Aims
To evaluate the single‐dose and multiple‐dose pharmacokinetics of nelfinavir and its active M8 metabolite in eight HIV‐seropositive patients with liver disease, and to examine the relationship between CYP2C19 activity (genotype and plasma M8/nelfinavir metabolic ratio) and the severity of liver disease in these patients.
Methods
Nelfinavir was given as a single dose (500 or 750 mg) to patients beginning therapy and twice (500, 750 or 1000 mg) or three times (250 or 750 mg) daily during chronic therapy. Single‐dose pharmacokinetic values were used to predict multiple‐dose regimens. Peak and total plasma exposures between 2–4 µg ml−1 and 45–75 µg ml−1 h, respectively, and predose levels > 0.7 µg ml−1 were targeted for multidose nelfinavir.
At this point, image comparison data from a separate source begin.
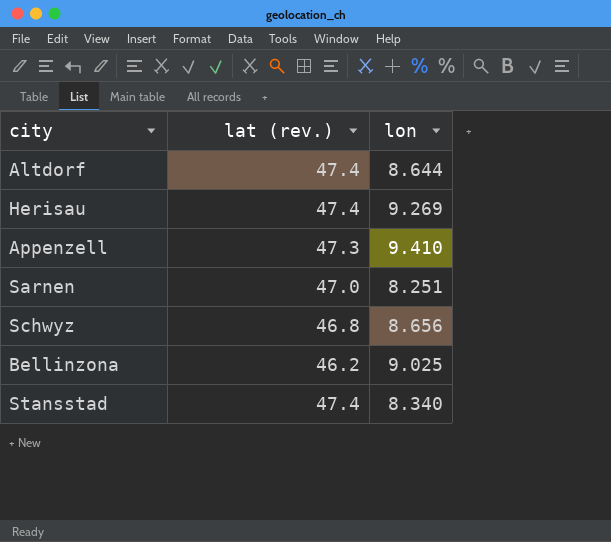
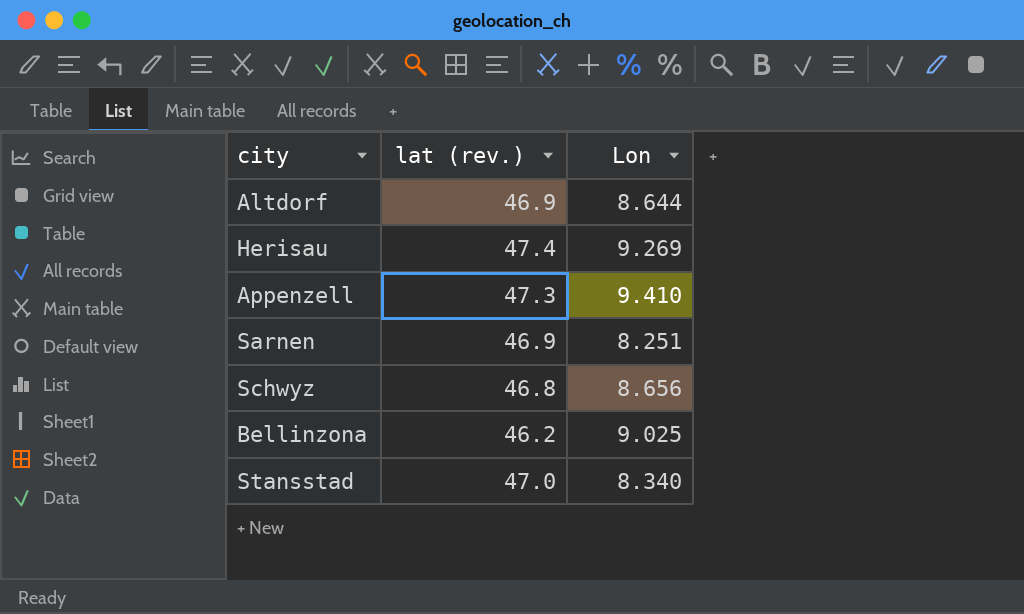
column name: lon -> Lon
Altdorf | lat (rev.): 47.4 -> 46.9
Sarnen | lat (rev.): 47.0 -> 46.9
Stansstad | lat (rev.): 47.4 -> 47.0

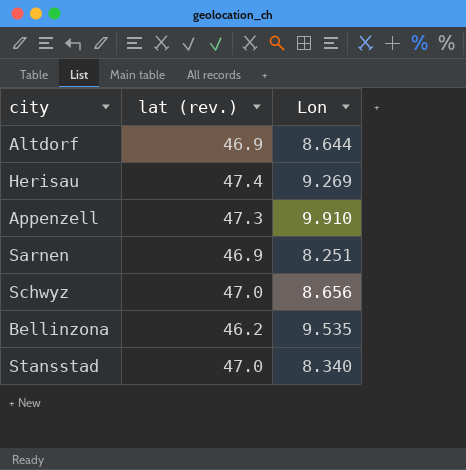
Appenzell | Lon: 9.410 -> 9.910
Schwyz | lat (rev.): 46.8 -> 47.0
Bellinzona | Lon: 9.025 -> 9.535

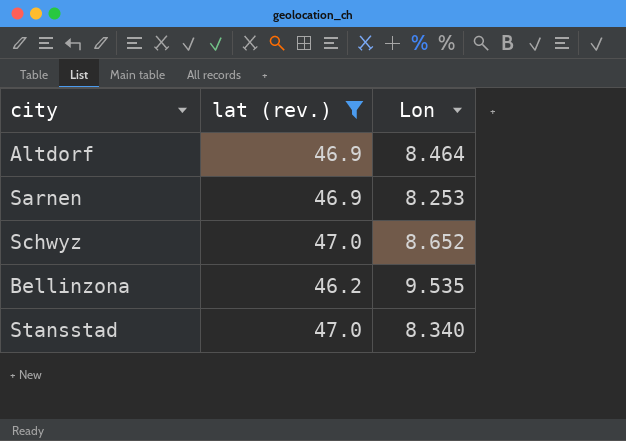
filter: none -> lat (rev.) <= 47.0
Altdorf | Lon: 8.644 -> 8.464
Sarnen | Lon: 8.251 -> 8.253
Schwyz | Lon: 8.656 -> 8.652

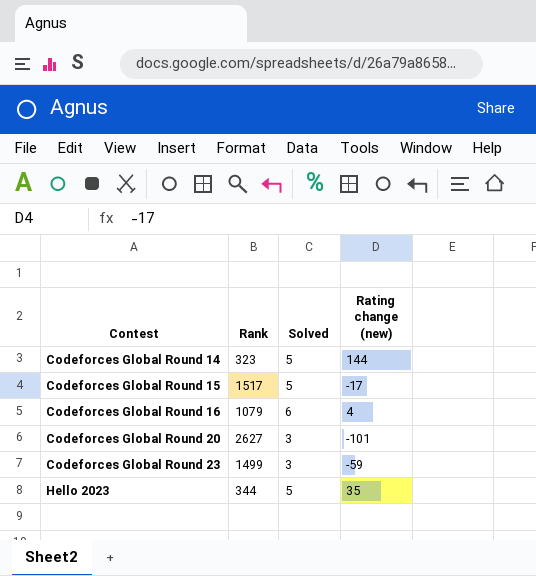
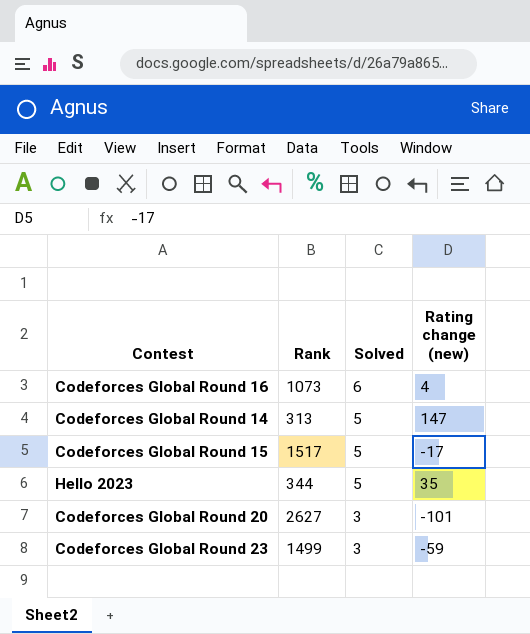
row order: Contest ascending -> Solved descending
Codeforces Global Round 16 | Rank: 1079 -> 1073
Codeforces Global Round 14 | Rank: 323 -> 313
Codeforces Global Round 14 | Rating change (new): 144 -> 147

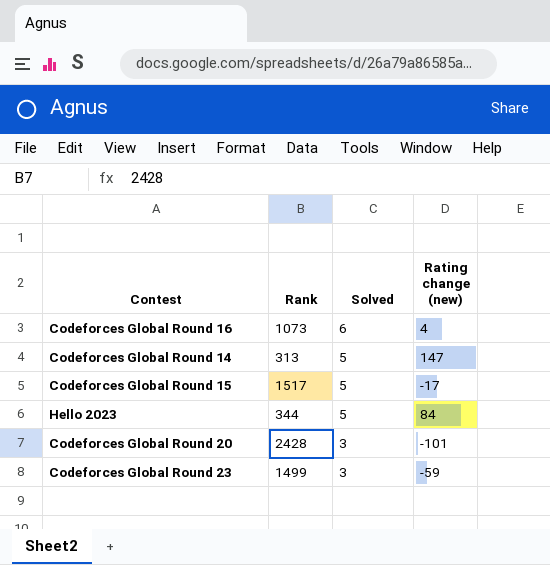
Hello 2023 | Rating change (new): 35 -> 84
Codeforces Global Round 20 | Rank: 2627 -> 2428

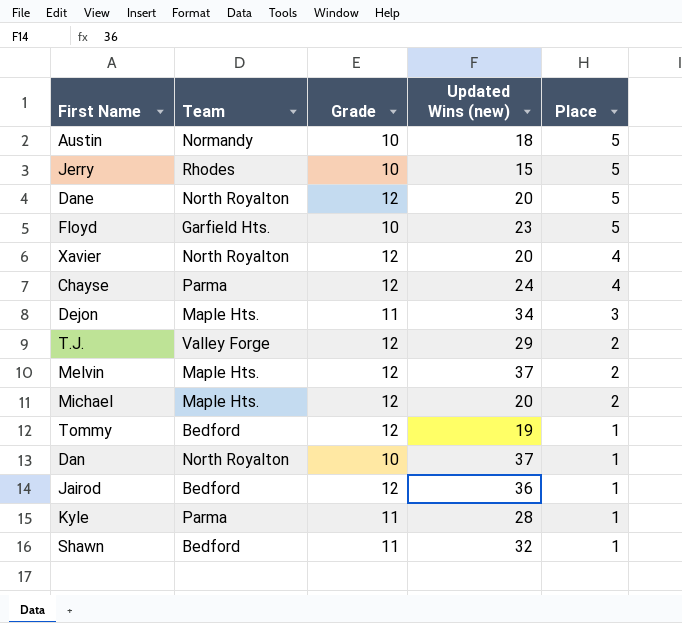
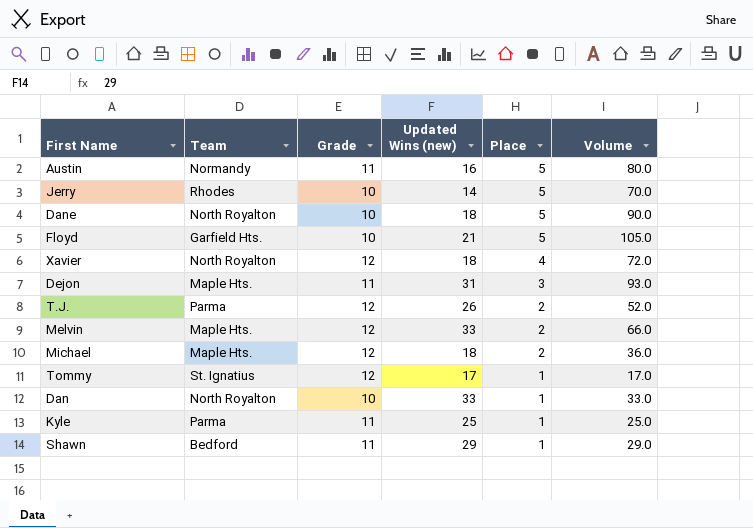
column Volume | formula: none -> [Updated Wins (new)] * [Place]
row Chayse: Parma | 12 | 24 | 4 -> none
row Jairod: Bedford | 12 | 36 | 1 -> none
Austin | Grade: 10 -> 11
Austin | Updated Wins (new): 18 -> 16
Jerry | Updated Wins (new): 15 -> 14
Dane | Grade: 12 -> 10
Dane | Updated Wins (new): 20 -> 18
Floyd | Updated Wins (new): 23 -> 21
Xavier | Updated Wins (new): 20 -> 18
Dejon | Updated Wins (new): 34 -> 31
T.J. | Team: Valley Forge -> Parma
T.J. | Updated Wins (new): 29 -> 26
Melvin | Updated Wins (new): 37 -> 33
Michael | Updated Wins (new): 20 -> 18
Tommy | Team: Bedford -> St. Ignatius
Tommy | Updated Wins (new): 19 -> 17
Dan | Updated Wins (new): 37 -> 33
Kyle | Updated Wins (new): 28 -> 25
Shawn | Updated Wins (new): 32 -> 29

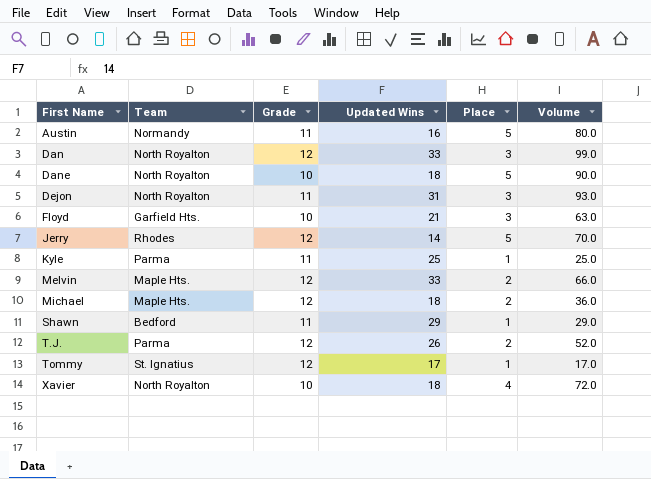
row order: Place descending -> First Name ascending
column name: Updated Wins (new) -> Updated Wins
Dan | Grade: 10 -> 12
Dan | Place: 1 -> 3
Dan | Volume: 33.0 -> 99.0
Dejon | Team: Maple Hts. -> North Royalton
Floyd | Place: 5 -> 3
Floyd | Volume: 105.0 -> 63.0
Jerry | Grade: 10 -> 12
Xavier | Grade: 12 -> 10

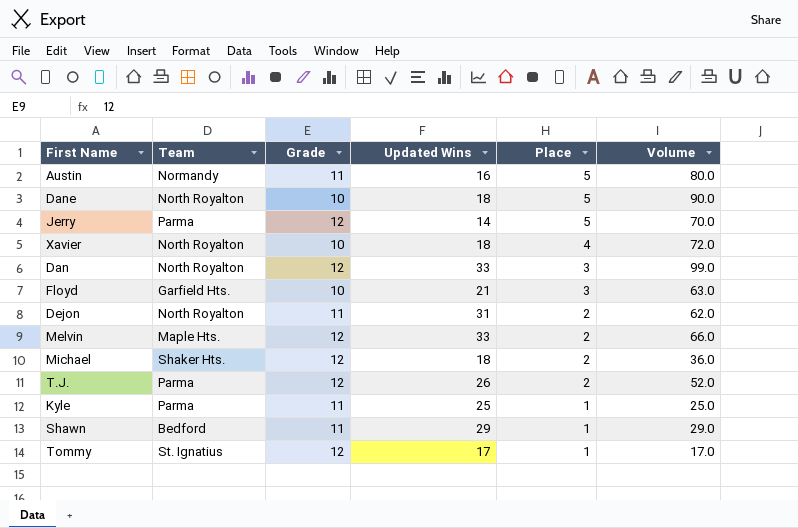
row order: First Name ascending -> Place descending
Jerry | Team: Rhodes -> Parma
Dejon | Place: 3 -> 2
Dejon | Volume: 93.0 -> 62.0
Michael | Team: Maple Hts. -> Shaker Hts.

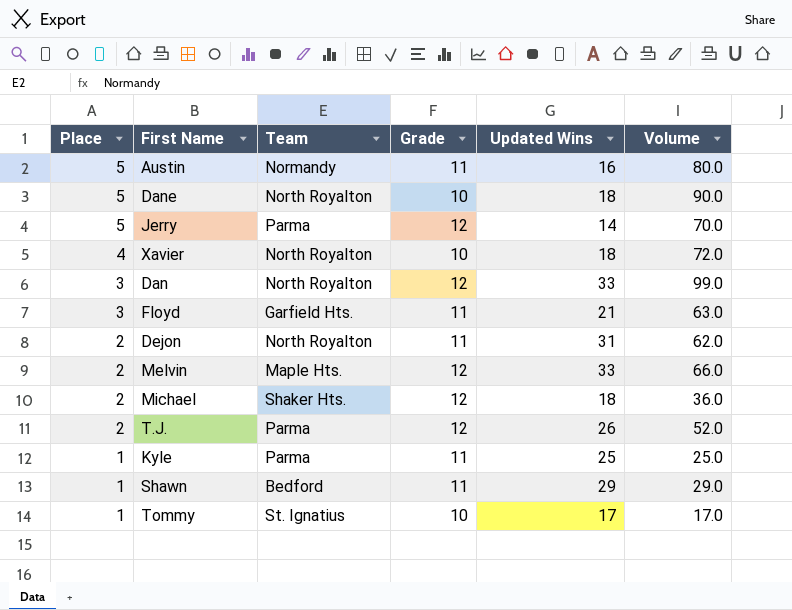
column Place | position: 5 -> 1
Floyd | Grade: 10 -> 11
Tommy | Grade: 12 -> 10

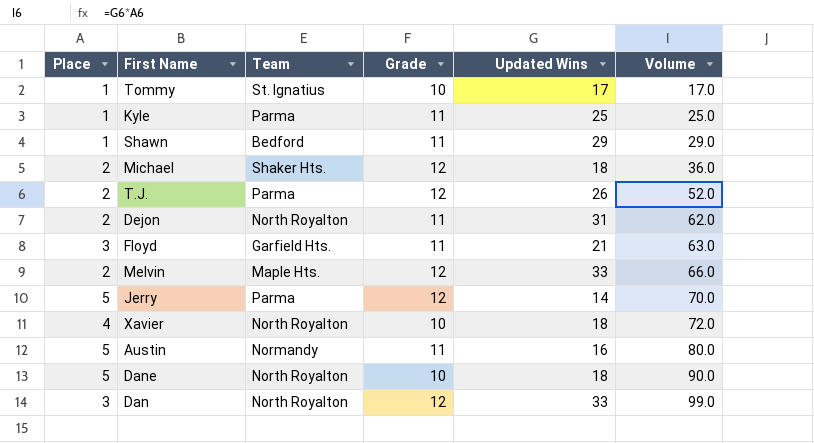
row order: Place descending -> Volume ascending

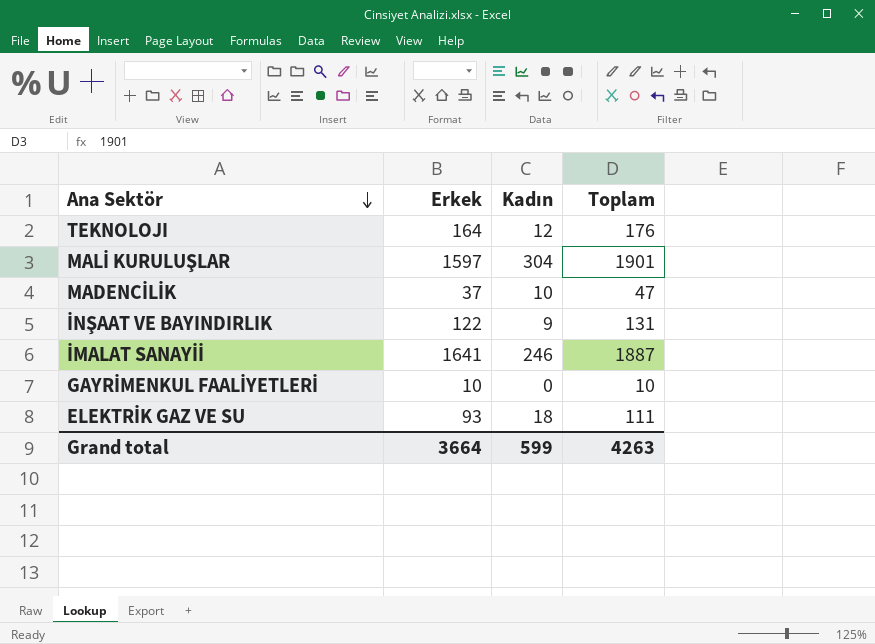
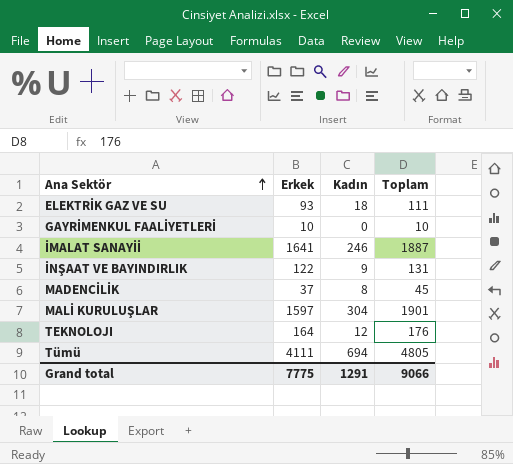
row order: Ana Sektör descending -> Ana Sektör ascending
MADENCİLİK | Kadın: 10 -> 8
MADENCİLİK | Toplam: 47 -> 45
row Tümü: none -> 4111 | 694 | 4805
Grand total | Erkek: 3664 -> 7775
Grand total | Kadın: 599 -> 1291
Grand total | Toplam: 4263 -> 9066

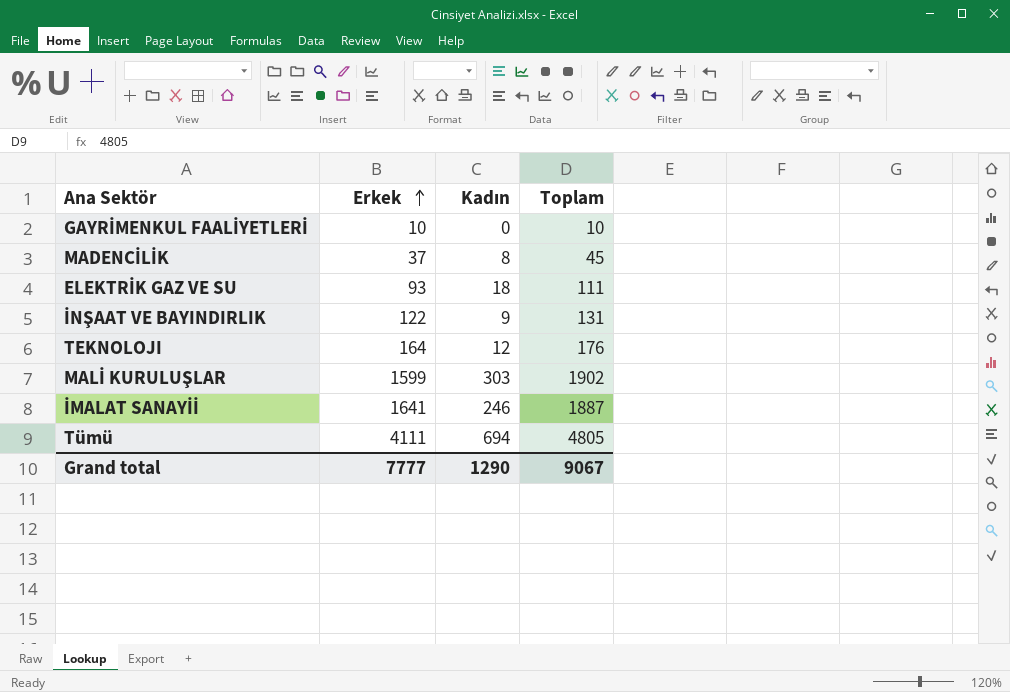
row order: Ana Sektör ascending -> Erkek ascending
MALİ KURULUŞLAR | Erkek: 1597 -> 1599
MALİ KURULUŞLAR | Kadın: 304 -> 303
MALİ KURULUŞLAR | Toplam: 1901 -> 1902
Grand total | Erkek: 7775 -> 7777
Grand total | Kadın: 1291 -> 1290
Grand total | Toplam: 9066 -> 9067

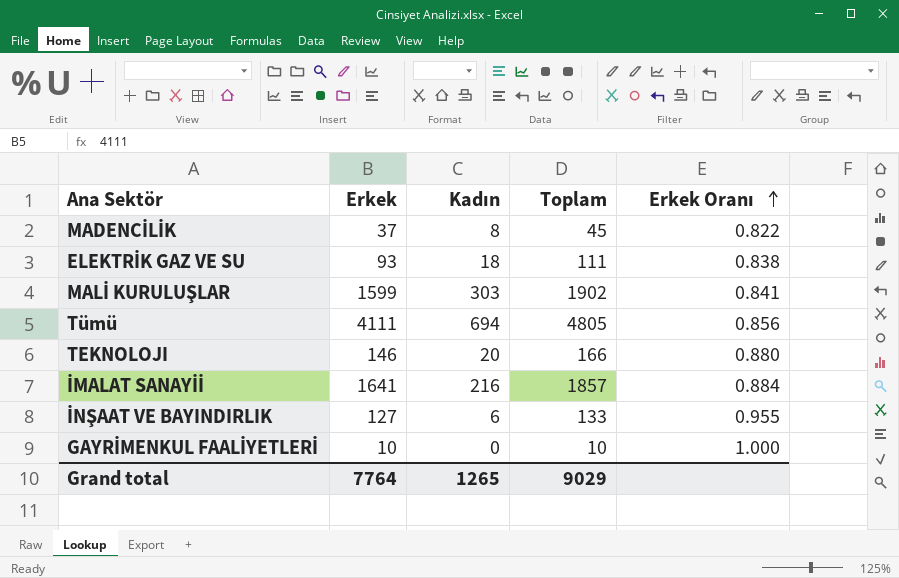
row order: Erkek ascending -> Erkek Oranı ascending
column Erkek Oranı | formula: none -> [Erkek] / [Toplam]
TEKNOLOJI | Erkek: 164 -> 146
TEKNOLOJI | Kadın: 12 -> 20
TEKNOLOJI | Toplam: 176 -> 166
İMALAT SANAYİİ | Kadın: 246 -> 216
İMALAT SANAYİİ | Toplam: 1887 -> 1857
İNŞAAT VE BAYINDIRLIK | Erkek: 122 -> 127
İNŞAAT VE BAYINDIRLIK | Kadın: 9 -> 6
İNŞAAT VE BAYINDIRLIK | Toplam: 131 -> 133
Grand total | Erkek: 7777 -> 7764
Grand total | Kadın: 1290 -> 1265
Grand total | Toplam: 9067 -> 9029

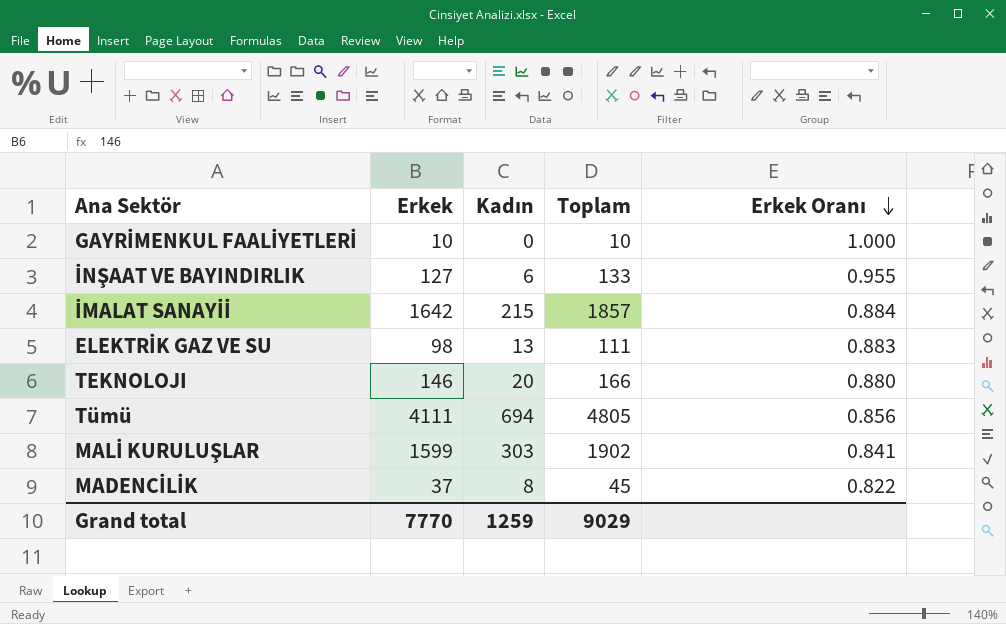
row order: Erkek Oranı ascending -> Erkek Oranı descending
İMALAT SANAYİİ | Erkek: 1641 -> 1642
İMALAT SANAYİİ | Kadın: 216 -> 215
ELEKTRİK GAZ VE SU | Erkek: 93 -> 98
ELEKTRİK GAZ VE SU | Kadın: 18 -> 13
ELEKTRİK GAZ VE SU | Erkek Oranı: 0.838 -> 0.883
Grand total | Erkek: 7764 -> 7770
Grand total | Kadın: 1265 -> 1259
Genotype was determined by analysis for CYP2C19*1, CYP2C19*2, and CYP2C19*3. Individuals were grouped according to their genotype, molar M8/nelfinavir AUC ratio (low: < 0.1, intermediate: 0.1–0.3, high > 0.3), and Child‐Pugh classification for severity of liver disease.
Results
Nelfinavir pharmacokinetics were characterized by wide interindividual variability, low clearance (181–496 ml min−1 70 kg−1, n = 7), and prolonged half‐life (5–20 h, n = 7). M8/nelfinavir AUC ratio increased 58% (n = 4) and α1‐acid glycoprotein levels decreased up to 39% (n = 5) from single to multiple dosing. CYP2C19 activity was low (metabolic AUC ratio < 0.1) in four patients with moderate to severe liver disease even though they were genetically extensive CYP2C19 metabolizers (*1/*1 or *1/*2). Three patients required lower daily doses than the standard regimen of 750 mg every 8 h to achieve target concentrations and maintain virologic suppression at < 50 RNA copies ml−1 (up to 20 months).
Conclusions
Acquired CYP2C19 deficiency from moderate or severe liver disease resulted in decreased M8 formation. Long‐term HIV suppression is possible using low nelfinavir doses in patients with liver disease.